Exercise requirements:
Of the material below, the lines to be retyped are those from the line containing "shipping: 66.90 -> none" through the line containing "customer number: K1617 -> K5657", inclusive; reproduce them exactly.

Data provided:
--- START ---
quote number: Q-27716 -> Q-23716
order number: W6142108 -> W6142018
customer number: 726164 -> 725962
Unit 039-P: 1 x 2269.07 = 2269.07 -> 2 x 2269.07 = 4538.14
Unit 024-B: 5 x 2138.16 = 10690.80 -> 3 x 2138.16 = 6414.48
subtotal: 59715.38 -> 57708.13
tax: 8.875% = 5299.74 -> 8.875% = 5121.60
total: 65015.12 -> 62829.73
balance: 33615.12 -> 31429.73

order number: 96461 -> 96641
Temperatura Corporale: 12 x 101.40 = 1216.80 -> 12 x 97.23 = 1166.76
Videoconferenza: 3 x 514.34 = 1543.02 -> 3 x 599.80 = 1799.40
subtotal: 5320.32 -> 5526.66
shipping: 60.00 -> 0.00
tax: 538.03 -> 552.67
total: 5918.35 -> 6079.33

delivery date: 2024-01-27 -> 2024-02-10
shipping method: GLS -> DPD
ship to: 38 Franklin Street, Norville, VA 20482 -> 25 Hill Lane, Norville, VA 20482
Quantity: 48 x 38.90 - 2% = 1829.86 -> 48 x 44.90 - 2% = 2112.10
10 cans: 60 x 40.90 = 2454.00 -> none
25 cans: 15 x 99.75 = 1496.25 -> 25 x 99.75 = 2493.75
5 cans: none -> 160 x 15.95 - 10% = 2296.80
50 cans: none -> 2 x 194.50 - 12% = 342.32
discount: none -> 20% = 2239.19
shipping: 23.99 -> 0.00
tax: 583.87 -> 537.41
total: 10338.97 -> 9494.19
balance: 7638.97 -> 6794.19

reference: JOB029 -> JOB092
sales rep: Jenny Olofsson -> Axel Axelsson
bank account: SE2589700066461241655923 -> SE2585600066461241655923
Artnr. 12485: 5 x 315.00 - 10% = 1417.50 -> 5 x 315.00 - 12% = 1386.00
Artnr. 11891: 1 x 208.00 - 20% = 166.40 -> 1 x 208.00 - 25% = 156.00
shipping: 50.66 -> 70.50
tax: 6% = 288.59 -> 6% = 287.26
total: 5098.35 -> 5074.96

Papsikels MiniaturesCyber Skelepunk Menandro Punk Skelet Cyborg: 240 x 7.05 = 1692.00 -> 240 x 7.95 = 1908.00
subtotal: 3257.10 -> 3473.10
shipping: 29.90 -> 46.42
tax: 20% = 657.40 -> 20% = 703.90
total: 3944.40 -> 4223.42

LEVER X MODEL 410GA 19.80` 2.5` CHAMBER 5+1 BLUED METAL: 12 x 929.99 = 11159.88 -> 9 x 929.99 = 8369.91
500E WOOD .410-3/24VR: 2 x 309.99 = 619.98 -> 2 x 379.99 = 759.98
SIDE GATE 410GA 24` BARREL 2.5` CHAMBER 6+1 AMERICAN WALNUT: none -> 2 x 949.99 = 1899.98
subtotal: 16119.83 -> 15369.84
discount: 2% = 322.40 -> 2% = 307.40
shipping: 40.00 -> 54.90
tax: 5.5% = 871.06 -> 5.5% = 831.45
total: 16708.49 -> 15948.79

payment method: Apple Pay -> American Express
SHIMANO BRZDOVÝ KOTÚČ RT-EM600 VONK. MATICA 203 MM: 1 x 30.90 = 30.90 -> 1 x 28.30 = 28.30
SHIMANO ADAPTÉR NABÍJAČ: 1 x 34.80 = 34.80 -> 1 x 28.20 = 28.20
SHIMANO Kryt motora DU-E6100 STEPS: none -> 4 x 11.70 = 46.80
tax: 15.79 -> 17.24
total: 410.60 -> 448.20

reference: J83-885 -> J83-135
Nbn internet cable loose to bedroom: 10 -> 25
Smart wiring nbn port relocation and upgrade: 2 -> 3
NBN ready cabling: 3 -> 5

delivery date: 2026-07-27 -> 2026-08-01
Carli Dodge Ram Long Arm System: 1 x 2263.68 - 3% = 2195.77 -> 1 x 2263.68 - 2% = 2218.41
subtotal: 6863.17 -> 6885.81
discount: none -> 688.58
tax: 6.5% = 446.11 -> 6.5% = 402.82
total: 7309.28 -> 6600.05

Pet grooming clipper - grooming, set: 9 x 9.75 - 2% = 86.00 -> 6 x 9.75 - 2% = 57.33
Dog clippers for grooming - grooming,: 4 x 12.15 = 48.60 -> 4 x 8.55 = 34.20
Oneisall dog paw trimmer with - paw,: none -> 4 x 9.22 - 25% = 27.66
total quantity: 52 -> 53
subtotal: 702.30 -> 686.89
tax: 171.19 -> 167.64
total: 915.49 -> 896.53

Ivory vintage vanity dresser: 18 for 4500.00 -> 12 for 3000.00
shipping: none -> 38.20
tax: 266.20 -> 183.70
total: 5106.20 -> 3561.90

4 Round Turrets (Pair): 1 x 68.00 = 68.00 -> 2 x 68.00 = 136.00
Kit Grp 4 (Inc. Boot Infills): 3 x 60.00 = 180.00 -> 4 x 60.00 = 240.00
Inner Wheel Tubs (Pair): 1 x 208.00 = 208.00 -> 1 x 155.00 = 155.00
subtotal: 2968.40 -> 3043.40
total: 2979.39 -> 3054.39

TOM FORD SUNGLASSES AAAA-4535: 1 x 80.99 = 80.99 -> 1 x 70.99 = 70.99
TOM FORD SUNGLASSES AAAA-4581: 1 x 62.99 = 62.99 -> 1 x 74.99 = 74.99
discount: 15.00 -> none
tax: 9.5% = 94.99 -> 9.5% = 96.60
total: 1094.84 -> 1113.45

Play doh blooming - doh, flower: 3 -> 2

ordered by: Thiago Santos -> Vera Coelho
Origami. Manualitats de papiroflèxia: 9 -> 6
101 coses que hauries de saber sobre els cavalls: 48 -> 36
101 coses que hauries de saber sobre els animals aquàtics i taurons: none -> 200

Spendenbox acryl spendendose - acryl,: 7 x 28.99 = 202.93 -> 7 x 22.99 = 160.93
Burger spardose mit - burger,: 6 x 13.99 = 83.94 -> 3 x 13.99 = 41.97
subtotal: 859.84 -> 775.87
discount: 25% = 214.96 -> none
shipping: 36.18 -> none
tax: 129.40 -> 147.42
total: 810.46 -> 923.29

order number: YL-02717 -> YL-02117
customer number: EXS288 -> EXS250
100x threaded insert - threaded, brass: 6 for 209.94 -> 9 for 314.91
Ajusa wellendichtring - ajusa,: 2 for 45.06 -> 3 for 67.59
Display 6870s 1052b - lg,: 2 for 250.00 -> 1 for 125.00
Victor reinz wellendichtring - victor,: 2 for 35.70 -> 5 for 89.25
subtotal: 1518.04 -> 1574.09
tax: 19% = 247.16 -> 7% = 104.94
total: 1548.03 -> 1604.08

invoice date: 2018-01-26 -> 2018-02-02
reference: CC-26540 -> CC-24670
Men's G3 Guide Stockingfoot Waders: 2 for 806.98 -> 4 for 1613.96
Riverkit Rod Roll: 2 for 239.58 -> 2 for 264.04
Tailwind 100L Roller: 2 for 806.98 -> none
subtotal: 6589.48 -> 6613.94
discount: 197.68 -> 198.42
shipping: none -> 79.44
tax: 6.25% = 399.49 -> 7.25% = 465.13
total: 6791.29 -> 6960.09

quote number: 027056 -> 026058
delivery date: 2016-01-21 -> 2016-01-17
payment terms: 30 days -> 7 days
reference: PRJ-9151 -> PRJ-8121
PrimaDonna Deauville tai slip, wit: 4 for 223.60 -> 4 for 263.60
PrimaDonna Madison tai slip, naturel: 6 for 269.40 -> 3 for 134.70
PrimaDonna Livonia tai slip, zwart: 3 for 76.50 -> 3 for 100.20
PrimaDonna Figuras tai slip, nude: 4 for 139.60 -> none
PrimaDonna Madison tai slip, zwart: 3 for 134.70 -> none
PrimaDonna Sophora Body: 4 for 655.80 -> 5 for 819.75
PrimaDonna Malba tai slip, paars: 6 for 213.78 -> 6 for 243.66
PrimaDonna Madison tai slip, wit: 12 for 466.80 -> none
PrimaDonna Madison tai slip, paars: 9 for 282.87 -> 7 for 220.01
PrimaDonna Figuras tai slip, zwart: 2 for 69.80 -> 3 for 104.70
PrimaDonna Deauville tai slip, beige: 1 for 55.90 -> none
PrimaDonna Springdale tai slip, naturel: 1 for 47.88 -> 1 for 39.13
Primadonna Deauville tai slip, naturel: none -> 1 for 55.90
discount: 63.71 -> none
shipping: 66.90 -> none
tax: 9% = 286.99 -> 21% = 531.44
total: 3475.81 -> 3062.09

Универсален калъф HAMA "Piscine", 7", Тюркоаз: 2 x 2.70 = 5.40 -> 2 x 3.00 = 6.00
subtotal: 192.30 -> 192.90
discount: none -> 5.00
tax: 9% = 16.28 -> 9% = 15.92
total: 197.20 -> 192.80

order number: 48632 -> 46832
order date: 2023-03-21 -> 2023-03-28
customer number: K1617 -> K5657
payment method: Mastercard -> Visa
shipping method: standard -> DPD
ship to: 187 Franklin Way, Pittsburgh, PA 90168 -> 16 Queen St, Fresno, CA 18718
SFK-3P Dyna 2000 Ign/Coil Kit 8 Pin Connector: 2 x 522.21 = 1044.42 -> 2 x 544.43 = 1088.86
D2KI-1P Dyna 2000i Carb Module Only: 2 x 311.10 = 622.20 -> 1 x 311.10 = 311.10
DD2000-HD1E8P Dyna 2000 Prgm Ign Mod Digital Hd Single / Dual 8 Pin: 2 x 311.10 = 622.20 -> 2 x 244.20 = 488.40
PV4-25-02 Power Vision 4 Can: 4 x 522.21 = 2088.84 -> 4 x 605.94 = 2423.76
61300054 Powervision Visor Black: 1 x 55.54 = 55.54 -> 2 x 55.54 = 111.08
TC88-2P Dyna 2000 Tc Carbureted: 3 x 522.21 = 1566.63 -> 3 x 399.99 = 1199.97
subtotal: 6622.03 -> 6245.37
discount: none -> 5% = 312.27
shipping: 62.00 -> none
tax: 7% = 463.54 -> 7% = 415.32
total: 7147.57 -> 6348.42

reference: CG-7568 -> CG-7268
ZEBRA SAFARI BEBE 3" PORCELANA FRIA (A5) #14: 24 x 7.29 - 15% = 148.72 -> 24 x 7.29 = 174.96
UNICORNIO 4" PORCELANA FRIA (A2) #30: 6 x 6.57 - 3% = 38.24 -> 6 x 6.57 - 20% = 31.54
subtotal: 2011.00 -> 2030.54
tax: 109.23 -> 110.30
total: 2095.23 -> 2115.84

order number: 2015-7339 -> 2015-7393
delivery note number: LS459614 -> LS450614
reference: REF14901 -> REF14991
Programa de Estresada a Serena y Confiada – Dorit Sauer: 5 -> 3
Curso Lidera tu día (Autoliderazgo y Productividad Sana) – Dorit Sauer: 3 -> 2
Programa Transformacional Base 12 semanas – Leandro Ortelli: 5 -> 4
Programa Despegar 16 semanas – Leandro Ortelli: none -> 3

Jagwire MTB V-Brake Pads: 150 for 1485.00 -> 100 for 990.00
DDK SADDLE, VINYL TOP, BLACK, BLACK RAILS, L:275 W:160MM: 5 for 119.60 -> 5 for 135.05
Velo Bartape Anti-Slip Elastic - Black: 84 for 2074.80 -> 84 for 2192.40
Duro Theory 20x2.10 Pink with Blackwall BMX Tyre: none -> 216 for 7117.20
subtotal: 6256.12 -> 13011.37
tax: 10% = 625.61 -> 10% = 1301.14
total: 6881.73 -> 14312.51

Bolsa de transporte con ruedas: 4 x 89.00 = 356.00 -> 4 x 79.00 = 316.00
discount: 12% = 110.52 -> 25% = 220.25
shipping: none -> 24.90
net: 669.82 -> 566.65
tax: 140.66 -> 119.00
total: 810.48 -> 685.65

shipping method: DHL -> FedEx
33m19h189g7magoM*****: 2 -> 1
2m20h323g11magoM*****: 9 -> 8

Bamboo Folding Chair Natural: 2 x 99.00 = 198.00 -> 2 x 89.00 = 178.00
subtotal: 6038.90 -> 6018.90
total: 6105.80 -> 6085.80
--- END ---
Response to this exercise:
shipping: 66.90 -> none
tax: 9% = 286.99 -> 21% = 531.44
total: 3475.81 -> 3062.09

Универсален калъф HAMA "Piscine", 7", Тюркоаз: 2 x 2.70 = 5.40 -> 2 x 3.00 = 6.00
subtotal: 192.30 -> 192.90
discount: none -> 5.00
tax: 9% = 16.28 -> 9% = 15.92
total: 197.20 -> 192.80

order number: 48632 -> 46832
order date: 2023-03-21 -> 2023-03-28
customer number: K1617 -> K5657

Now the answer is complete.